1 STOREFRONT APPEAL. The location — inside a shopping center, not visible from the road — leaves a lot to be desired. Reese more than makes up for it with window decals. Brown “curtains” with pink trim frame the salon logo and view into her lobby. Furniture for people and pets, plus a cocktail cart, move into the breezeway for special events.
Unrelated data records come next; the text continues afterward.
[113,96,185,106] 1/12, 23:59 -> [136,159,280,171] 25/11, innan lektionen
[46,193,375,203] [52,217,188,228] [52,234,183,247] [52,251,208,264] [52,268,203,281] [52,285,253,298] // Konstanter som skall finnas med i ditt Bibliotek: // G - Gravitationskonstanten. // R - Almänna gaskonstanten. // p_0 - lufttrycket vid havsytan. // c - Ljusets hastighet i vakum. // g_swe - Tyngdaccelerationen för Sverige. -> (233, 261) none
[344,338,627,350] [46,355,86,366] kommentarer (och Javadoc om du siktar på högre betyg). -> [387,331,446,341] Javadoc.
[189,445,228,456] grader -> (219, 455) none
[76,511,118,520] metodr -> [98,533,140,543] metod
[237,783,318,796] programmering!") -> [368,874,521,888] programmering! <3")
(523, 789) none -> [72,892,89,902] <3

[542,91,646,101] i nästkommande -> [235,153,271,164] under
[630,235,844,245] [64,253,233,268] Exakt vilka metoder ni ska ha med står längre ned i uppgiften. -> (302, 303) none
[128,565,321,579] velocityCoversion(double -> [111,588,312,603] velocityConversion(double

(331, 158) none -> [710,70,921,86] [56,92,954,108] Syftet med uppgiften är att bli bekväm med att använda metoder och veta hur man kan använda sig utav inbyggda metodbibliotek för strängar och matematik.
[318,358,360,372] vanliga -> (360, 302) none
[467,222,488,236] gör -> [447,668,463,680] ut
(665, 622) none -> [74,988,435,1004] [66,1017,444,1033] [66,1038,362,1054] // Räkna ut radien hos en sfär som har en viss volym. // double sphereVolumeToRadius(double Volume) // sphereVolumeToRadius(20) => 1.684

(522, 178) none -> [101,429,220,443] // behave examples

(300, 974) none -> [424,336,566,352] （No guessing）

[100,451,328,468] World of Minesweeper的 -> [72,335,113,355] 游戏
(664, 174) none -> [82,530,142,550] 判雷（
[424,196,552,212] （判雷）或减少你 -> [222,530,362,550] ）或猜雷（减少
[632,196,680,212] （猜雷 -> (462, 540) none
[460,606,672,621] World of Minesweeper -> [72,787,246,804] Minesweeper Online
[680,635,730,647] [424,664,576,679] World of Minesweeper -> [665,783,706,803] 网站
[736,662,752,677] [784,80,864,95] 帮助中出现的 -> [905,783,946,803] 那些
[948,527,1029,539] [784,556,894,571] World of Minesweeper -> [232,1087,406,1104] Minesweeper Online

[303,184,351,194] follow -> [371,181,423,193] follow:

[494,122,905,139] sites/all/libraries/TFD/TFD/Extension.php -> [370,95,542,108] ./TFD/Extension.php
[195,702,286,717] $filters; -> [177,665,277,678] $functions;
2 SUPER WOMAN. Two years ago, Reese decided to be the sole groomer at Barker’s Lane. Her staff consists of two assistants who bathe, dry and otherwise handle dogs, but she does the 10 to 15 cuts scheduled per day.

3 TEXT ME. Reese moved from a landline to a salon cell phone. Clients message her appointment requests, photos of desired cuts and cute notes about their pets. “It works so much better. I can keep it as a log and go back at the end of the day to fill in my book, and it creates a family-type atmosphere.”

4 WAIT, WHAT? On the menu of services is a “Doggy Brazilian.” You guessed it, the private parts get trimmed.

5 VERY IMPORTANT PUPS. Only grooming clients can board overnight in one of the glamorous private suites at Barker’s Lane. “This allows us to keep it fun and exclusive to our clients,” Reese says. “It’s more of a V.I.P. feel.”